The man, who continues to face an interim name deletion, admitted earlier this year to laundering at least $2.3 million on behalf of the union.

He also admitted through his guilty pleas to helping devise schemes to smuggle an unknown amount of secreted cocaine into South American lumber and more than 600 kg of methamphetamine inside ships imported from China. Additionally, he participated in a plot to recover 1.5 tonnes of cocaine from a mothership 320 km off Tauranga.

In the end, all these plans seem to have failed, but it is a crime to make such arrangements even when they are not executed.

The union would have better luck with other smuggling schemes, court documents say.

Judge Graham Lang described the man today as having no criminal record, but playing an important role in the union. The defendant appeared via video link at the sentencing hearing in the Auckland High Court.

He was arrested in June 2021 as part of a massive international law enforcement effort dubbed “the sting of the century”.

Hundreds of people have been arrested – dozens of them in New Zealand – over Operation Trojan Shield, in which millions of conversations on a fake encrypted network led to globally coordinated raids. The communications platform had been considered impossible to intercept by law enforcement, but was actually created by the FBI and the Australian Federal Police, law enforcement officials said at the time. .

The sting ended with Operation Van, which was already an ongoing investigation in New Zealand into the accused and his union.

Police first obtained a warrant to begin listening to calls from the accused in January 2018. Over the following months, they heard about the various import programs and what was being done to implement them. .

In February of that year, police recorded him discussing the importation of cocaine in balsa wood blocks from an Ecuadorian lumber company. In subsequent conversations, the man referred to selling the timber once the cocaine was withdrawn to “offset the price” and sending further shipments of timber and plywood to New Zealand “to make it look legit”. He expressed his frustration that the program is not moving faster.
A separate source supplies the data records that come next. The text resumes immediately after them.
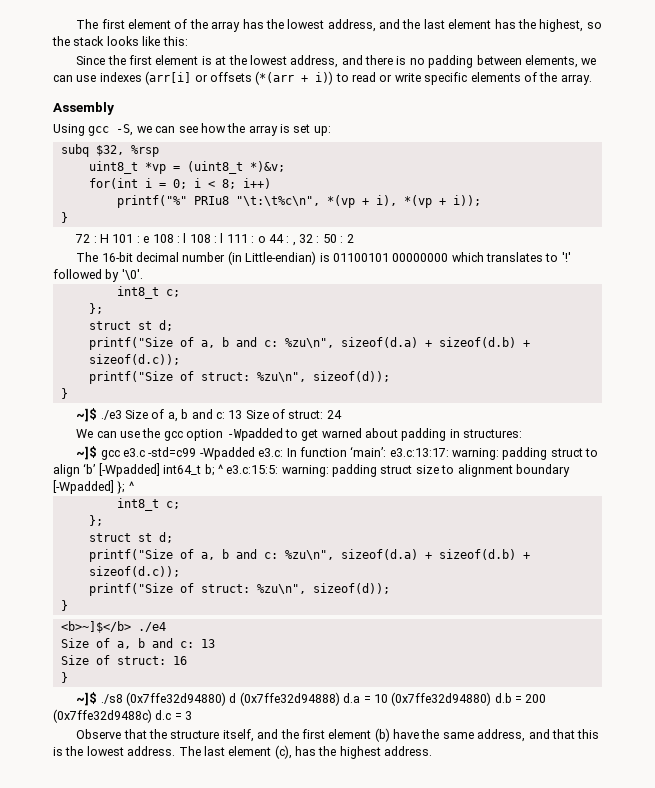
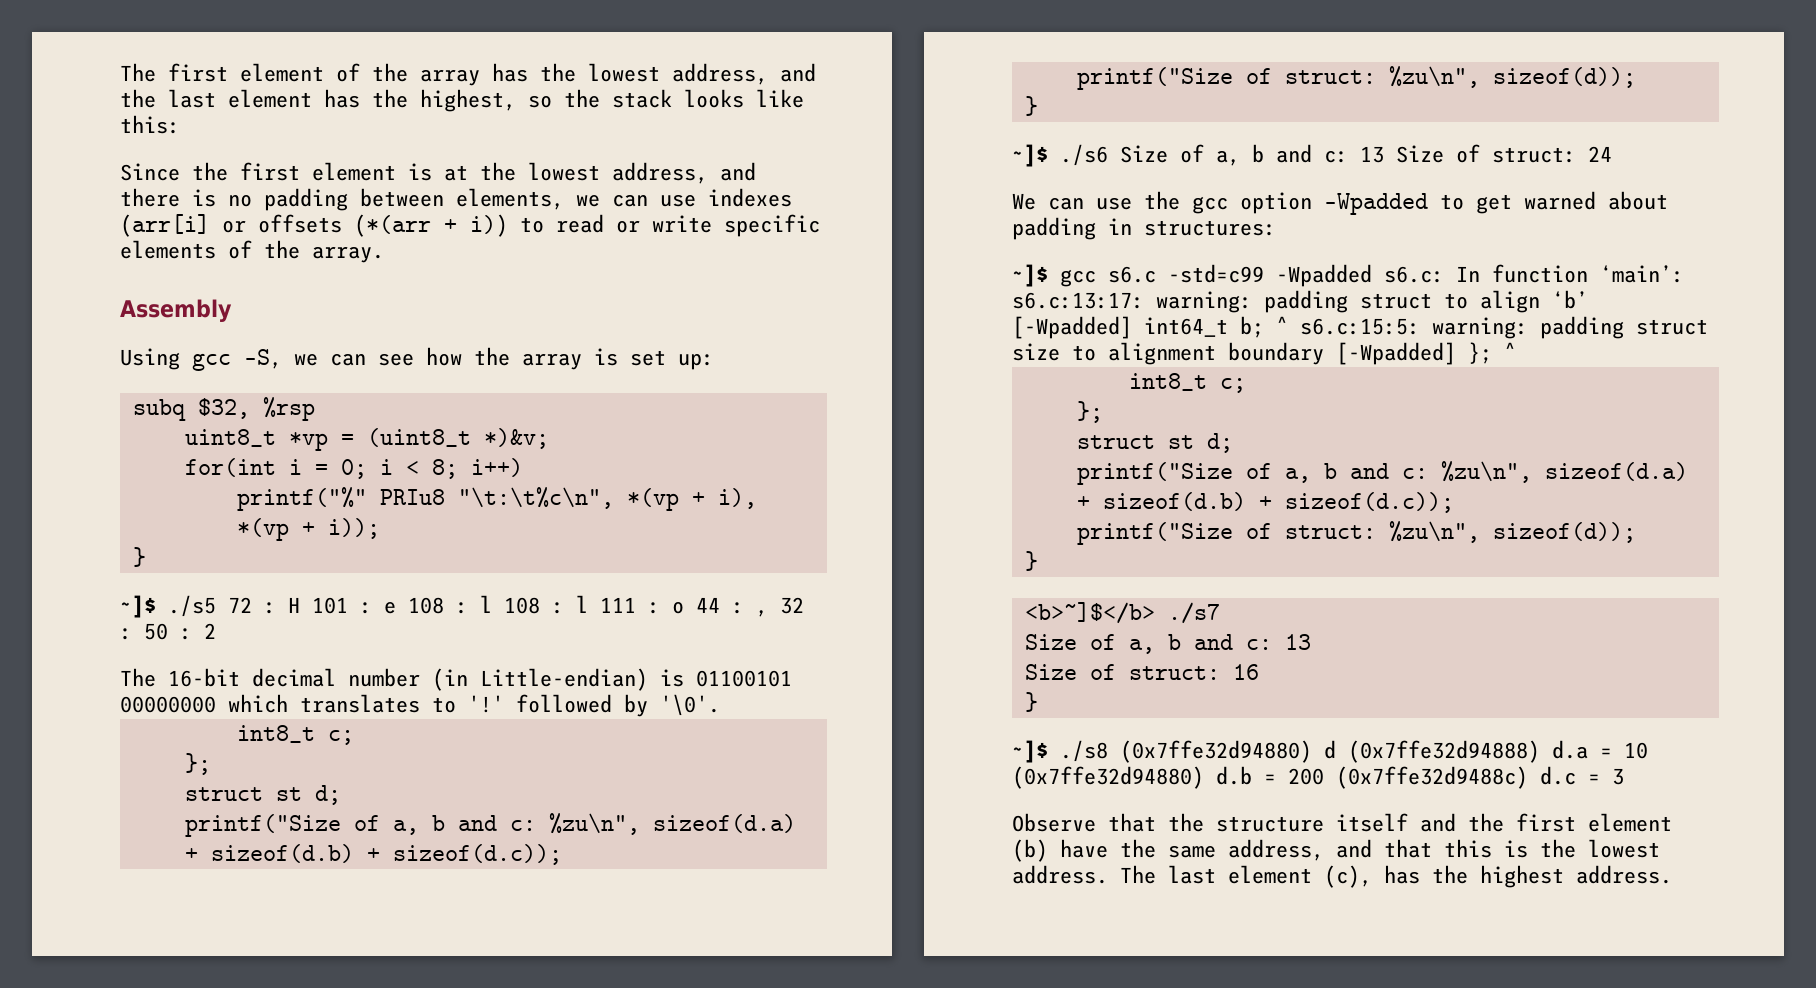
(68, 217) none -> [120,595,216,618] ~]$ ./s5
[100,410,122,420] ./e3 -> [1060,144,1108,166] ./s6
[123,448,146,457] e3.c -> [1108,266,1156,283] s6.c
[258,448,284,457] e3.c: -> [1384,266,1444,283] s6.c:
[389,448,449,457] e3.c:13:17: -> [1012,292,1144,309] s6.c:13:17:
[226,465,279,474] e3.c:15:5: -> [1300,318,1420,335] s6.c:15:5:
[137,622,166,632] ./e4 -> [1167,602,1220,624] ./s7
[222,729,254,742] itself, -> [1336,813,1408,832] itself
Talks of the timber scheme and another scheme to conceal methamphetamine in boats from China had both “paused” in June 2018. But there was no indication that the plans had stopped. Instead, authorities said, the defendant and others appeared to be waiting for funding.
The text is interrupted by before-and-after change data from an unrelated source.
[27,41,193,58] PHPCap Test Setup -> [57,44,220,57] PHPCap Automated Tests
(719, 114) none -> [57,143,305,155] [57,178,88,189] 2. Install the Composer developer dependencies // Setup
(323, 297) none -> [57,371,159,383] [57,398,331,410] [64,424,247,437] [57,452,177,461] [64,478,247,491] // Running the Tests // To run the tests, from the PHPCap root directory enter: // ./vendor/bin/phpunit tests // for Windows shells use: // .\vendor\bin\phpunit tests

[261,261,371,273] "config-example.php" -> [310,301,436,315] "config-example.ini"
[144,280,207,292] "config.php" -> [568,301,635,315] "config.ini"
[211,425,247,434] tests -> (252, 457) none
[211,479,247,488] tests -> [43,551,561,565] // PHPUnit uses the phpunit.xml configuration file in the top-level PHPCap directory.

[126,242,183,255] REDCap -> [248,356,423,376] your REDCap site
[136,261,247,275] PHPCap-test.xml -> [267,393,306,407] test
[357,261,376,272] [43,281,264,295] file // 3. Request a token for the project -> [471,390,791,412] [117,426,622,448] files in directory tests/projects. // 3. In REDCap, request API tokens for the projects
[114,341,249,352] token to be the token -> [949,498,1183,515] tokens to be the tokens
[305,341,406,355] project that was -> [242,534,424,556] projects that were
In October 2018, police resumed a new plan being discussed to recover 1.5 tonnes of cocaine from a mothership 320km off Tauranga.
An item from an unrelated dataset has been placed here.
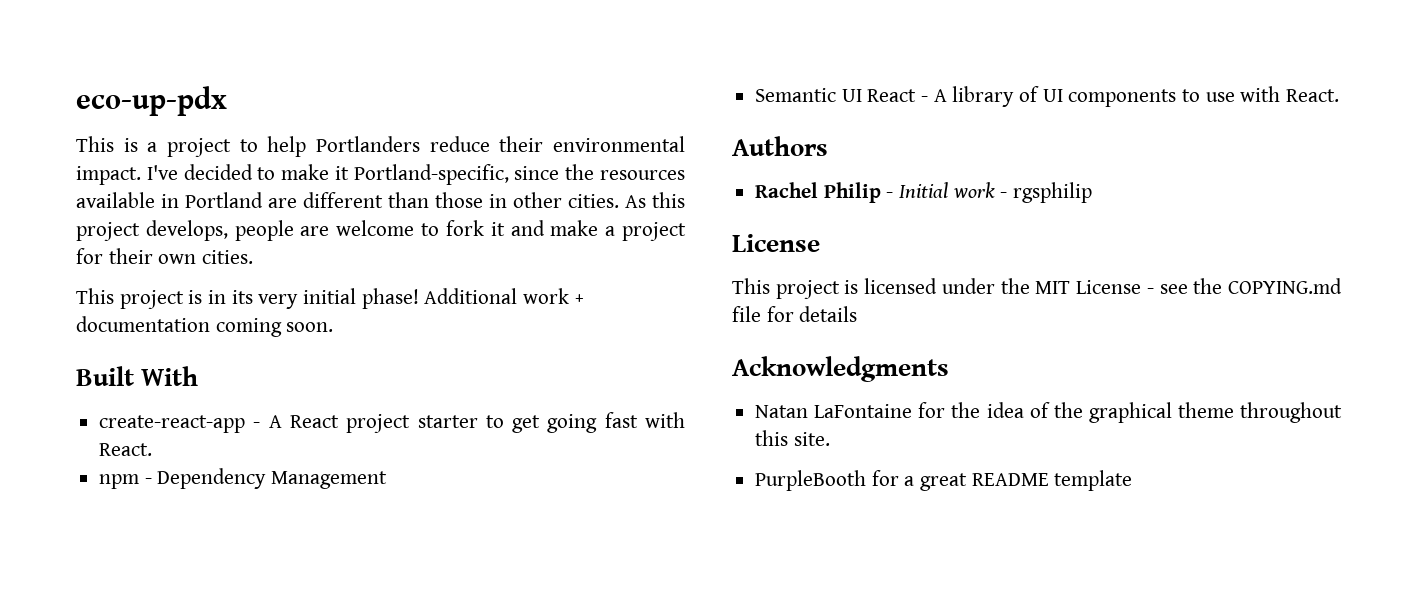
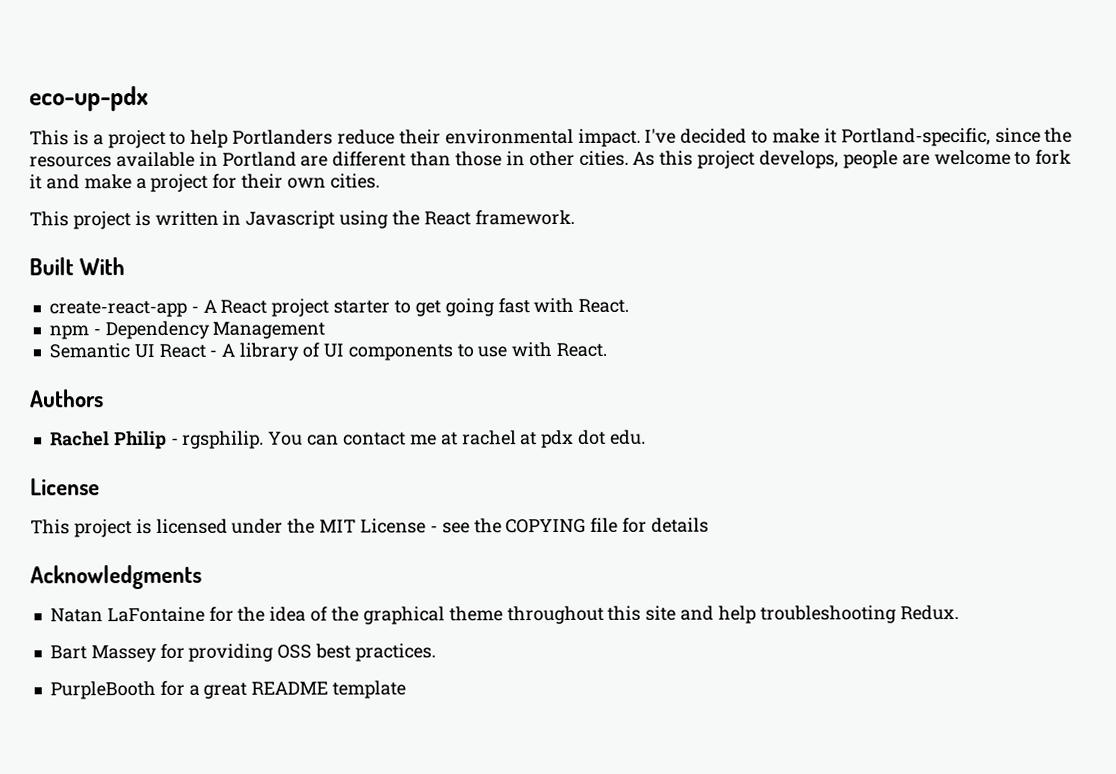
[208,288,584,309] [76,316,334,337] in its very initial phase! Additional work + documentation coming soon. -> [154,209,575,229] written in Javascript using the React framework.
[899,182,1093,203] Initial work - rgsphilip -> [182,429,646,449] rgsphilip. You can contact me at rachel at pdx dot edu.
[1228,278,1342,294] COPYING.md -> [505,518,587,534] COPYING
[793,432,830,446] site. -> [645,605,959,624] [49,643,436,663] site and help troubleshooting Redux. // Bart Massey for providing OSS best practices.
The defendant and others bought an $180,000 boat nicknamed the MV Matariki in the Marlborough Sounds and renamed it “Kryptonite”. The boat was taken to Rotorua and $100,000 was spent to upgrade it with additional fuel capacity, specialized radar and night vision capabilities, authorities said.

“The boat was kept in a state of readiness but, to the best of our knowledge, was not used for any imports,” court documents say.

The $180,000 vessel was part of an alleged plot to smuggle hundreds of kilograms of drugs into New Zealand.  Photo / Provided
The $180,000 vessel was part of an alleged plot to smuggle hundreds of kilograms of drugs into New Zealand. Photo / Provided

In April 2019, the defendant received a delivery while on board the ship, earning him a new role in the union. The delivery included scales, a money counting machine and approximately $800,000 to serve as a “float”.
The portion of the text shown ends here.